New disc takes hard look at life

1/29/2013
BY RANDY LEWIS
LOS ANGELES TIMES

"Feeling Mortal," by Kris Kristofferson.

LOS ANGELES — Kris Kristofferson has been one of country music’s most esteemed songwriters since he hung up his janitor’s broom and turned to his guitar full time in the late 1960s, creating literate and insightful songs including “Help Me Make It Through the Night,” “Sunday Morning Coming Down,” “Me and Bobby McGee,” and “For the Good Times.”

But if there’s anything constituting a sure bet in 2013, it’s that, Kristofferson’s legacy or not, mainstream radio programmers won’t come within a country mile of his new album, “Feeling Mortal.” That’s largely because of the unflinching look the 76-year-old takes at what it means to stare straight into the eyes of death — and to be fine with what he sees there.

With its strong foundation in the church, country music once dealt with life and death issues. In recent years, though, it’s moved toward a glossier view of life that typically ignores the place where life inevitably leads.

“To me, that was always a trait of the best country songs, the ones I love,” Kristofferson said by phone from his home in Hawaii. “That’s the stuff Hank Williams was doing: taking a hard look at yourself and your life.”

That’s what Kristofferson does consistently on “Feeling Mortal,” released on his own new KK Records label. It’s his third effort over the last seven years with producer Don Was, another instrumentally stripped-down, emotionally raw exploration of some of life’s biggest questions, a powerful excursion leavened by Kristofferson’s sense of humor.

“It kind of amazes me that it took me this long to think about feeling mortal,” he said with a chuckle. “You can’t help but feel that way when you get up in the 70s.”
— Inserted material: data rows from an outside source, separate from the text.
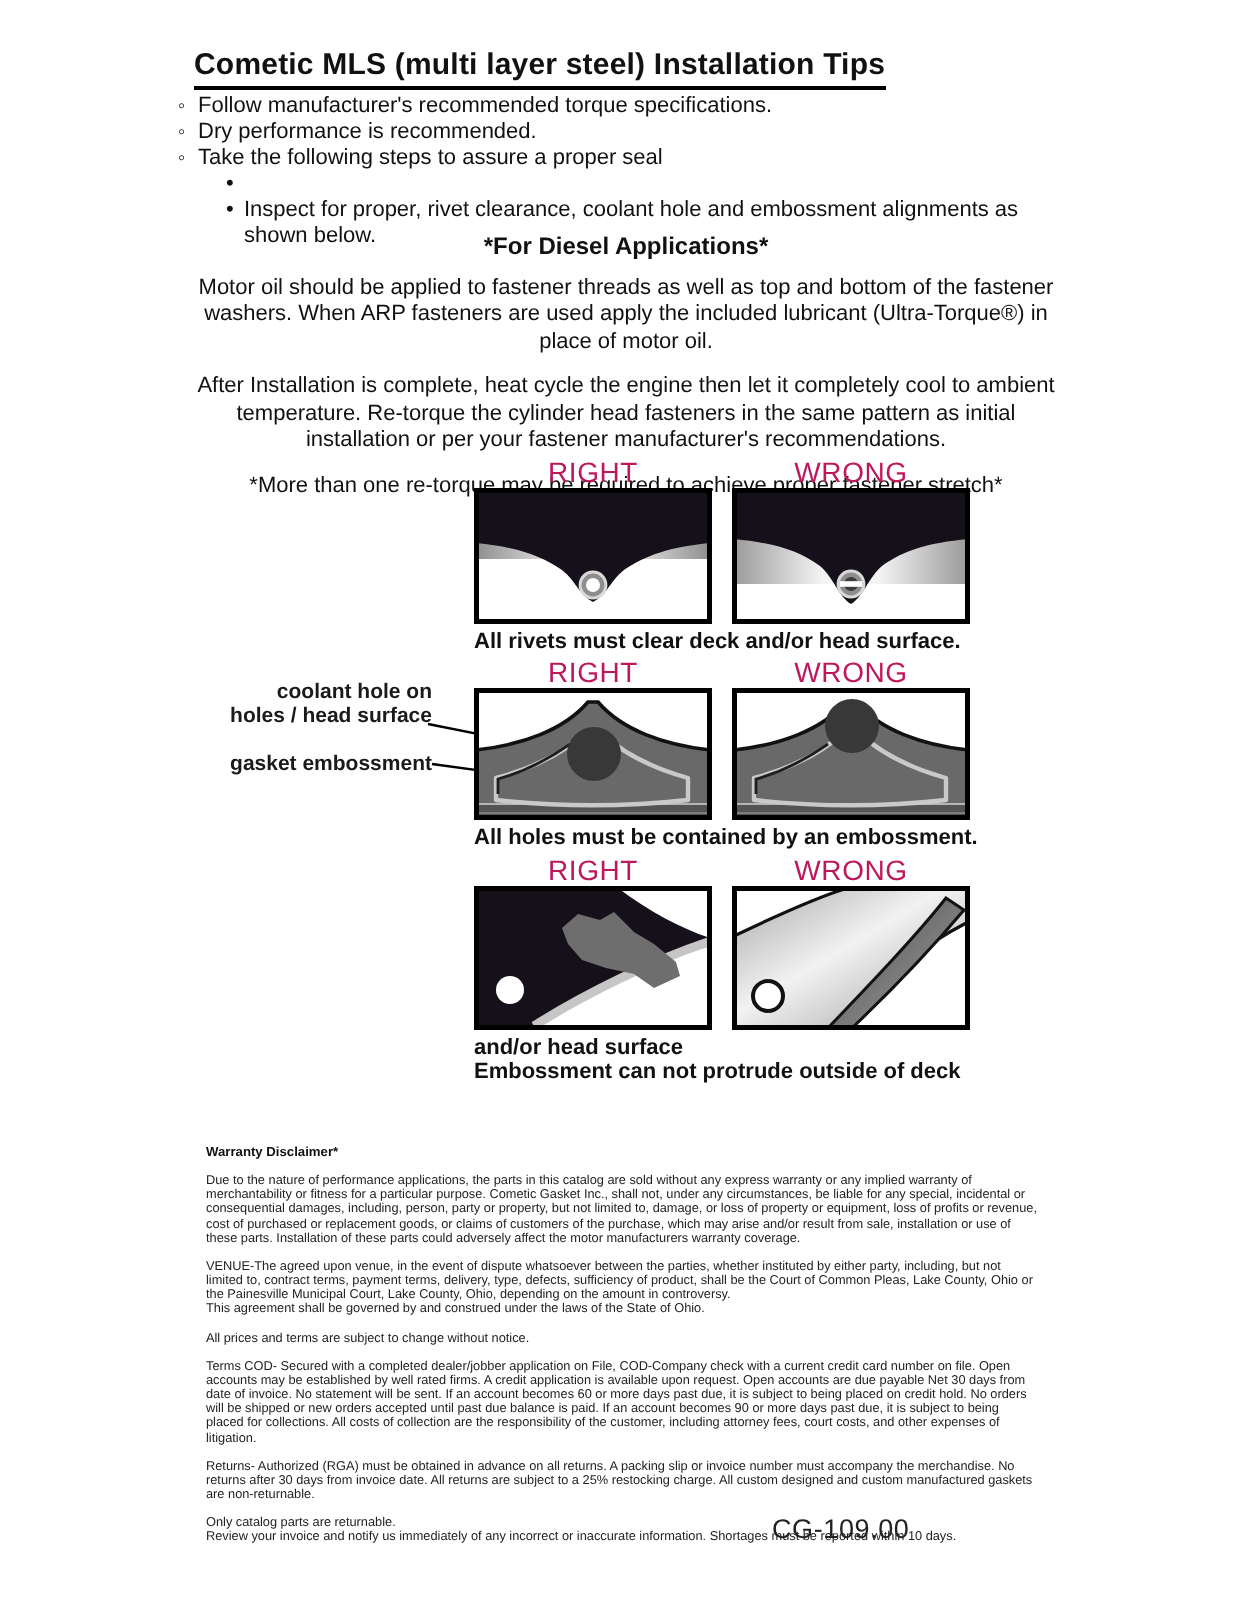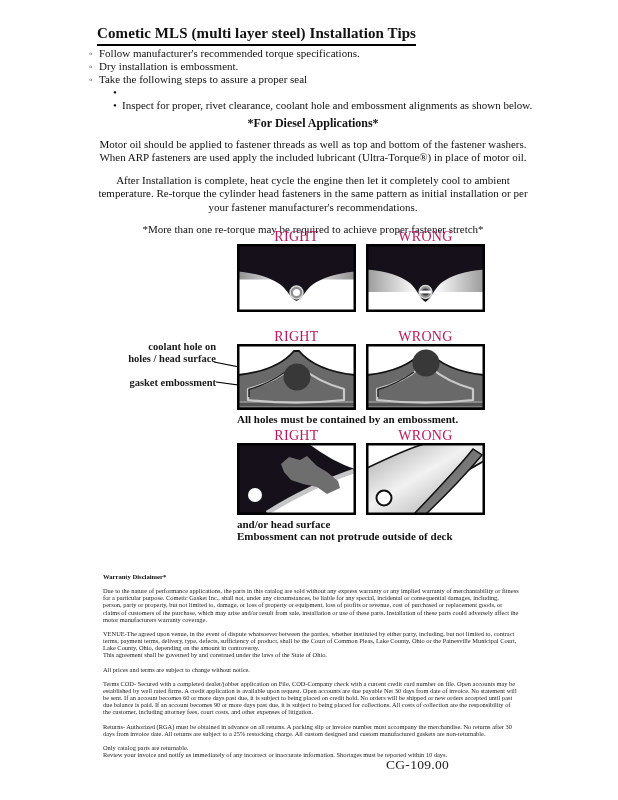--- a/index.html
+++ b/index.html
@@ -5,7 +5,7 @@
   html,body{margin:0;padding:0;background:#fff;}
   .page{
     position:relative;width:618px;height:800px;background:#ffffff;overflow:hidden;
-    font-family:Liberation Serif, serif;color:#111;
+    font-family:Liberation Sans, sans-serif;color:#111;
   }
   .abs{position:absolute;}
   

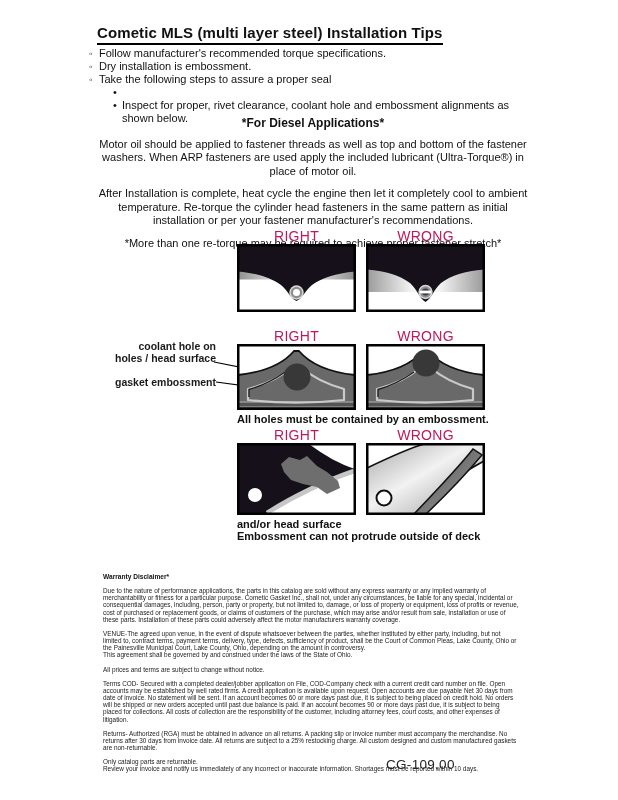--- a/index.html
+++ b/index.html
@@ -54,7 +54,7 @@
       </div>
     <div class="tip">
         <span class="mk">◦</span>
-        <span>Dry installation is embossment.</span>
+        <span>Dry performance is recommended.</span>
       </div>
     <div class="tip">
         <span class="mk">◦</span>

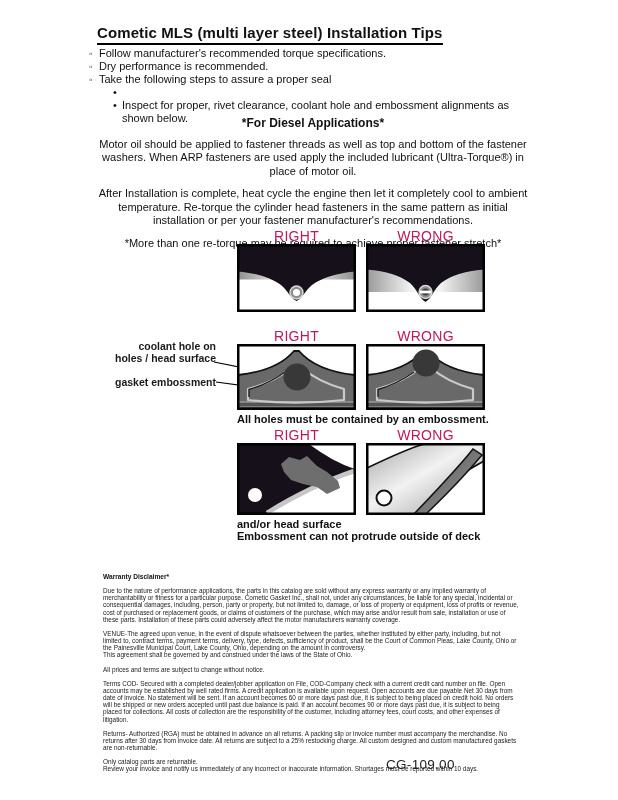--- a/index.html
+++ b/index.html
@@ -121,6 +121,7 @@
         <rect x="1.25" y="1.25" width="116.5" height="65.5" fill="none" stroke="#000" stroke-width="2.5"></rect>
       </svg>
     </div>
+    <div class="dg-caption">All rivets must clear deck and/or head surface.</div>
   </div>
 
   <div class="abs side-labels" style="left:100px;top:341px;">

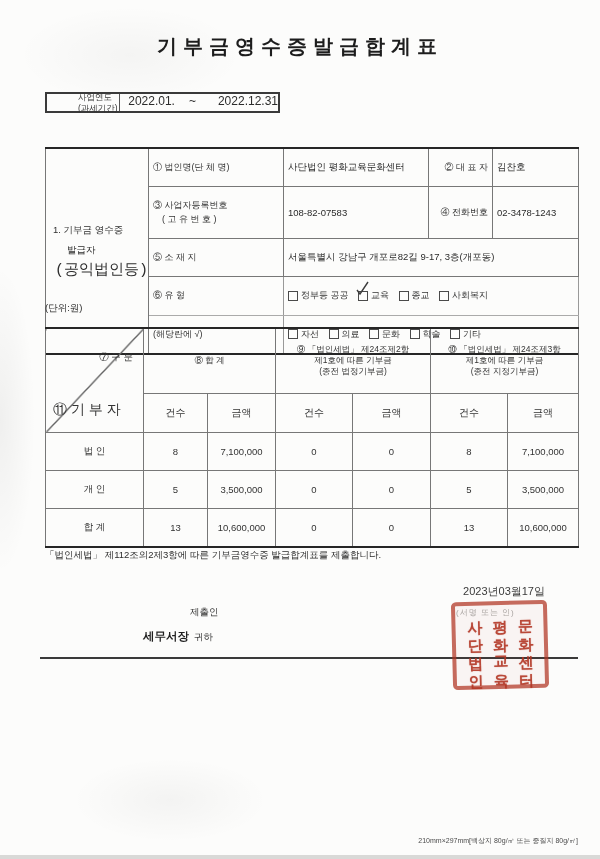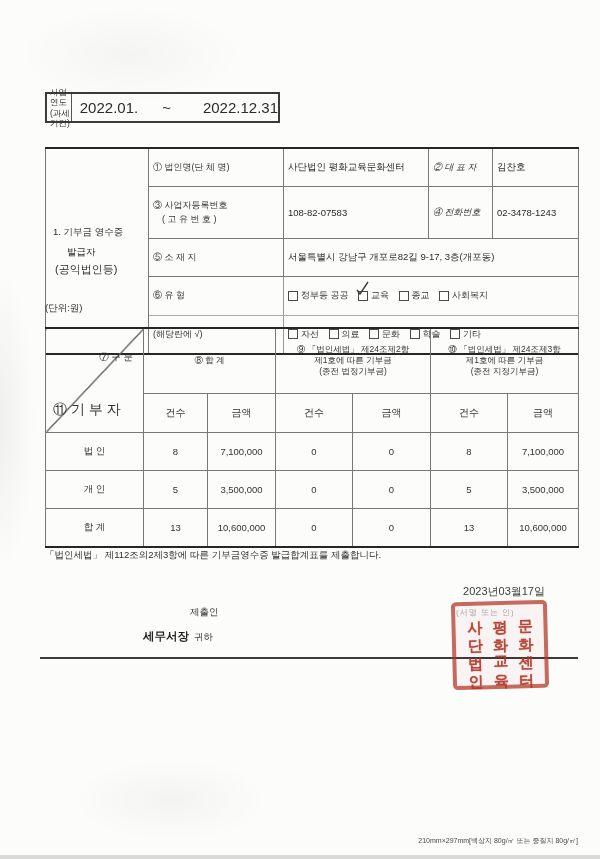--- a/index.html
+++ b/index.html
@@ -86,6 +86,7 @@
 
 <div class="page">
 
+  <h1 class="doc-title">기부금영수증발급합계표</h1>
 
   <div class="period-box">
     <div class="period-label">

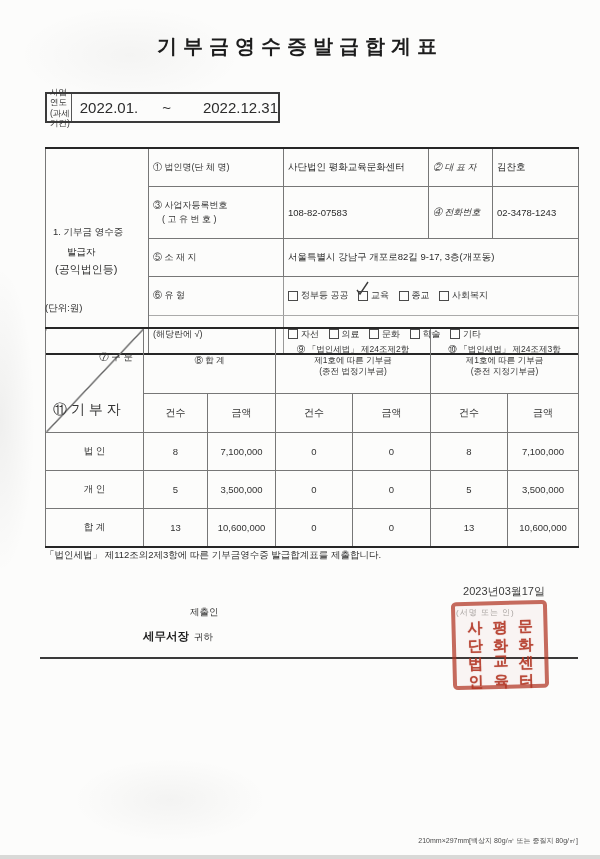--- a/index.html
+++ b/index.html
@@ -16,8 +16,8 @@
   .doc-title{position:absolute;top:33px;left:0;width:100%;text-align:center;
     font-size:20px;font-weight:700;letter-spacing:6px;color:#1d1d1d;margin:0;}
   
-  .period-box{position:absolute;left:45px;top:92px;width:235px;height:31px;
-    border:2px solid #3a3a3a;display:flex;box-sizing:border-box;}
+  .period-box{position:absolute;left:45px;top:92px;width:235px;height:21px;
+    border:2px solid #3a3a3a;display:flex;box-sizing:border-box;padding-left:28px;}
   .period-label{width:66px;border-right:1px solid #555;display:flex;flex-direction:column;
     justify-content:center;padding-left:3px;font-size:8.5px;line-height:1.2;box-sizing:border-box;}
   .period-value{flex:1;display:flex;align-items:center;font-size:15px;color:#2c2c2c;gap:10px;}

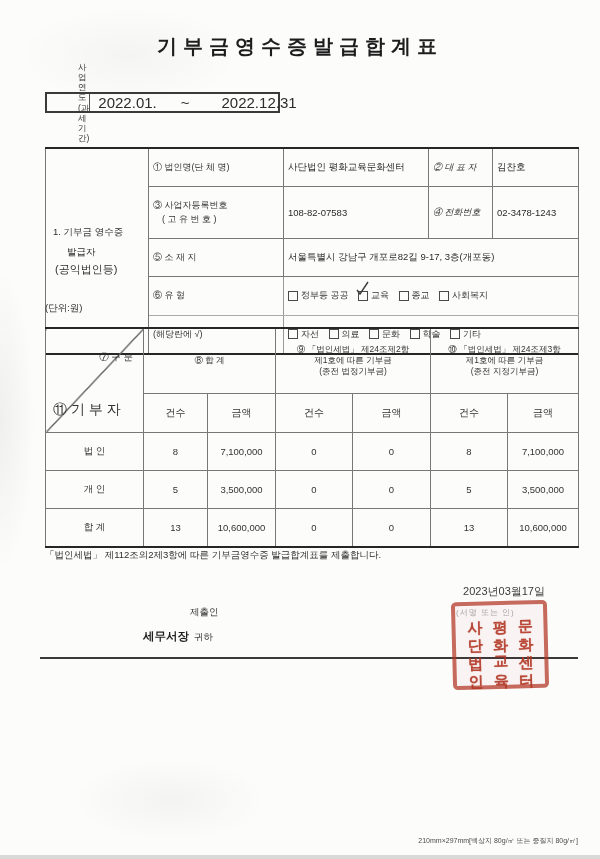--- a/index.html
+++ b/index.html
@@ -20,7 +20,7 @@
     border:2px solid #3a3a3a;display:flex;box-sizing:border-box;padding-left:28px;}
   .period-label{width:66px;border-right:1px solid #555;display:flex;flex-direction:column;
     justify-content:center;padding-left:3px;font-size:8.5px;line-height:1.2;box-sizing:border-box;}
-  .period-value{flex:1;display:flex;align-items:center;font-size:15px;color:#2c2c2c;gap:10px;}
+  .period-value{flex:1;display:flex;align-items:flex-start;font-size:12px;color:#2c2c2c;}
   .period-value .v1{margin-left:8px;}
   .period-value .tl{margin-left:14px;}
   .period-value .v2{margin-left:22px;}

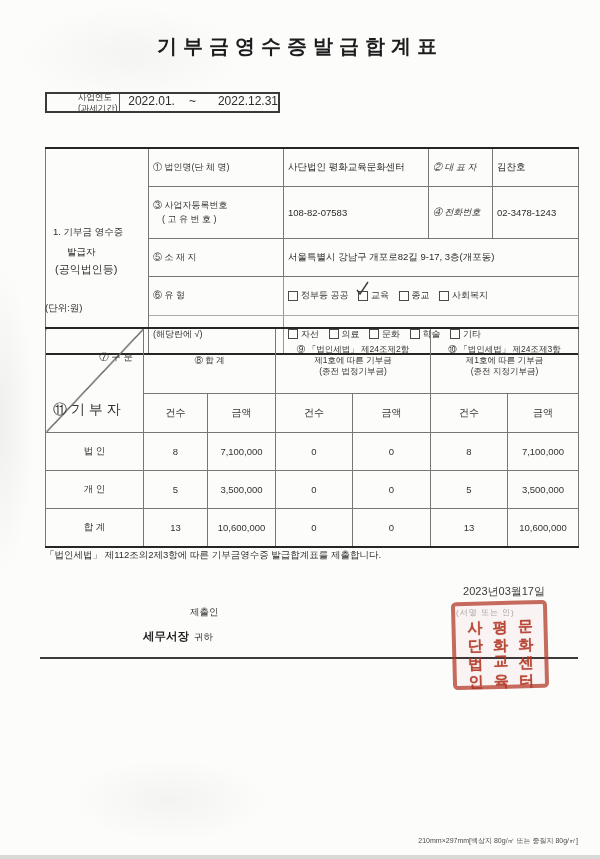--- a/index.html
+++ b/index.html
@@ -34,7 +34,7 @@
   .t1 .lbl-col .l3{margin-top:3px;padding-left:2px;font-size:11px;}
   .t1 .fld{font-size:9px;}
   .t1 .val{font-size:9.5px;color:#2a2a2a;}
-  .t1 .c{text-align:left;font-style:italic;}
+  .t1 .c{text-align:right;}
   .t1 .r1 td{height:26px;}
   .t1 .r2 td{height:32px;}
   .t1 .r3 td{height:27px;}

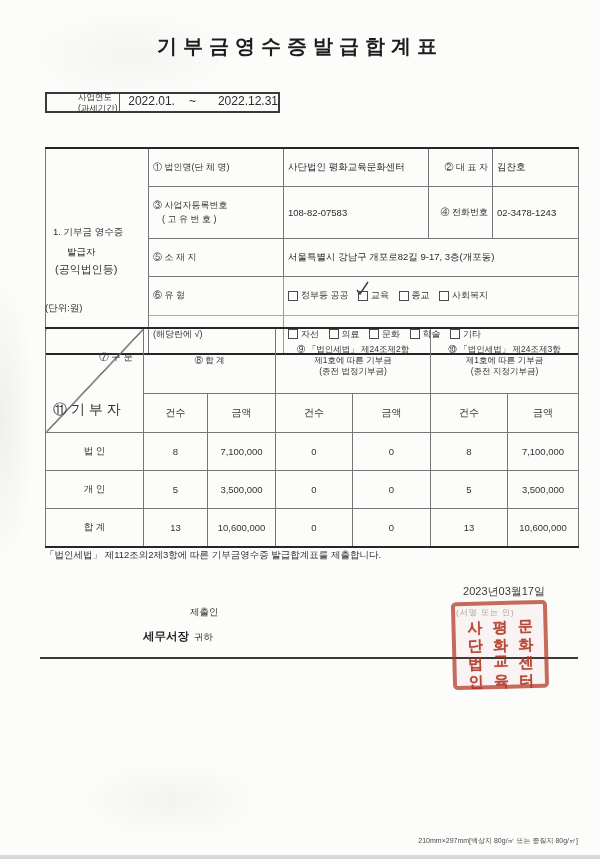--- a/index.html
+++ b/index.html
@@ -31,7 +31,7 @@
   .t1{top:147px;width:533px;border-top:2px solid #262626;border-bottom:2px solid #262626;}
   .t1 .lbl-col{vertical-align:middle;padding-left:7px;font-size:9.5px;color:#2e2e2e;}
   .t1 .lbl-col .l2{margin-top:7px;padding-left:14px;}
-  .t1 .lbl-col .l3{margin-top:3px;padding-left:2px;font-size:11px;}
+  .t1 .lbl-col .l3{margin-top:3px;padding-left:2px;font-size:15px;font-family:Liberation Mono, monospace;}
   .t1 .fld{font-size:9px;}
   .t1 .val{font-size:9.5px;color:#2a2a2a;}
   .t1 .c{text-align:right;}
The album opens with the title track, the first sound that of Kristofferson’s craggy voice alone in all its battered glory singing the words, “Wide awake and feeling mortal.” Then he continues, with no sense of sentimentality:

Here today and gone tomorrow

Is the way it’s gotta be

With an empty blue horizon

For as far as I can see.

In “Castaway,” he uses a perspective the former Army pilot said grew out of his experience of flying helicopters over the Gulf of Mexico in the early 1960s, looking down on a small boat being tossed about on the sea:

Each day I’m drawing closer to the brink

Just a speck upon the waters

Of an ocean deep and wide

I won’t even make a ripple when I sink

Don’t think, however, that Kristofferson is bidding adieu to the world. Rather, he’s examining what he experiences at this stage of his life.

“I think all great artists write to their point of view at any given moment,” said Was, who besides his roles as bassist, singer, and songwriter is a producer for other artists including the Rolling Stones. “I don’t think this should be viewed as the final word from Kris Kristofferson, despite the grim title,” he said. “But it’s very interesting to get the global perspective of a 76-year-old who’s really lived in the world and who has squeezed a lot of living into those 76 years. It’s interesting to see where he’s at now and how his perspective on what’s important has changed over the years.”

“I think the album really is a primer in remaining fiercely independent, yet finding a state of acceptance and gratitude and grace regarding the way things are.”

Indeed, Kristofferson expresses less of Dylan Thomas’ call to “rage against the dying of the light” than offering up an invitation to join him in marveling at all that life has to offer.

“Jesus, I’d have to be pretty stupid to not appreciate how well things have turned out in my life,” he said. “Looking back to when I was playing football and boxing and doing stuff I shouldn’t been doing according to my physical limitations, it all was a wonderful experience. I’m just glad that I had the audacity to follow my heart everywhere it wanted to go, and it always worked.”